O montante bloqueado é igual ao valor total do 13º salário dos servidores da Justiça. Rosinha não cumpriu decisão judicial que havia determinado o dia 27 de março como prazo final para efetuar o pagamento. A assessoria da governadora informou, em nota, que ela vai recorrer ao STF (Supremo Tribunal Federal) da decisão, que considerou ''inconstitucional''. ''Os bens públicos não são suscitíveis de serem penhorados'', disse a nota.
O colegiado - composto pelo presidente do TJ, Miguel Pachá, e pelos 25 desembargadores mais antigos - determinou o pagamento imediato do 13º e a cobrança de uma multa de 1% sobre o valor total para cada dia de atraso. A multa terá cobrança retroativa a 20 de dezembro de 2002.
A denúncia enviada à Alerj será lida hoje em plenário pelo presidente da casa, Jorge Picciani (PMDB), e em seguida publicada no ''Diário Oficial'' do Estado.

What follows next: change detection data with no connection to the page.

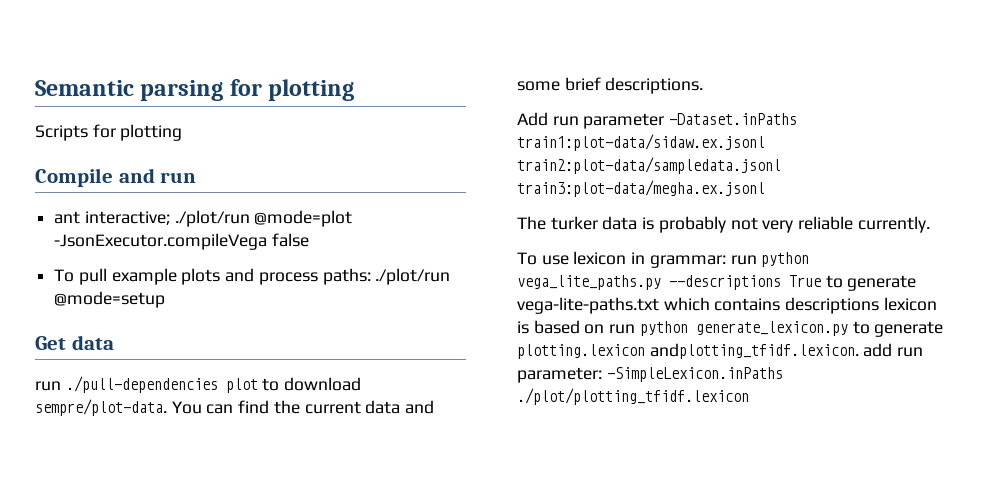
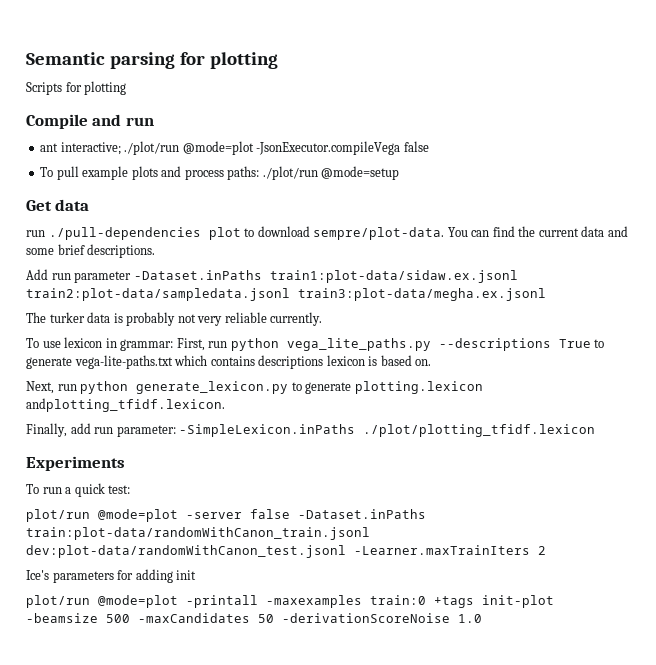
- To use lexicon in grammar: run python vega_lite_paths.py --descriptions True to generate vega-lite-paths.txt which contains descriptions lexicon is based on run python generate_lexicon.py to generate plotting.lexicon andplotting_tfidf.lexicon. add run parameter: -SimpleLexicon.inPaths ./plot/plotting_tfidf.lexicon
+ To use lexicon in grammar: First, run python vega_lite_paths.py --descriptions True to generate vega-lite-paths.txt which contains descriptions lexicon is based on.
+ Next, run python generate_lexicon.py to generate plotting.lexicon andplotting_tfidf.lexicon.
+ Finally, add run parameter: -SimpleLexicon.inPaths ./plot/plotting_tfidf.lexicon
+ Experiments
+ To run a quick test:
+ plot/run @mode=plot -server false -Dataset.inPaths train:plot-data/randomWithCanon_train.jsonl dev:plot-data/randomWithCanon_test.jsonl -Learner.maxTrainIters 2
+ Ice's parameters for adding init
+ plot/run @mode=plot -printall -maxexamples train:0 +tags init-plot -beamsize 500 -maxCandidates 50 -derivationScoreNoise 1.0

Picciani informou, por meio de sua assessoria, que ainda vai decidir se encaminhará a denúncia à Comissão de Constituição e Justiça da Assembléia ou se criará uma comissão especial para tratar do caso.
Em ambas as situações, a comissão encarregada terá 14 dias para dar seu parecer. Se favorável à denúncia, o parecer vai a plenário e abre caminho para o afastamento da governadora, que pode ser indiciada por improbidade administrativa e crime de responsabilidade fiscal. Nesse caso, o afastamento teria que ser aprovado por no mínimo dois terços dos 70 deputados.
Há dez dias, Rosinha anunciou o calendário de pagamento do 13º salário relativo a 2003. A governadora prometeu quitá-lo integralmente nos meses de julho, novembro e dezembro, de acordo com a faixa salarial do servidor. Naquela ocasião, a governadora afirmou que o 13º do ano passado poderia ser pago ''a qualquer momento'', pois o governo ainda estaria buscando recursos para viabilizar o pagamento. Rosinha disse ainda que o não-pagamento do 13º de 2002 era de responsabilidade de sua antecessora, Benedita da Silva (PT).
O governo ainda tentou impedir uma resolução do Órgão Especial do TJ ao dar entrada, na manhã de ontem, em um pedido de adiamento da reunião. O desembargador Roberto Wider, relator do caso, rejeitou o pedido.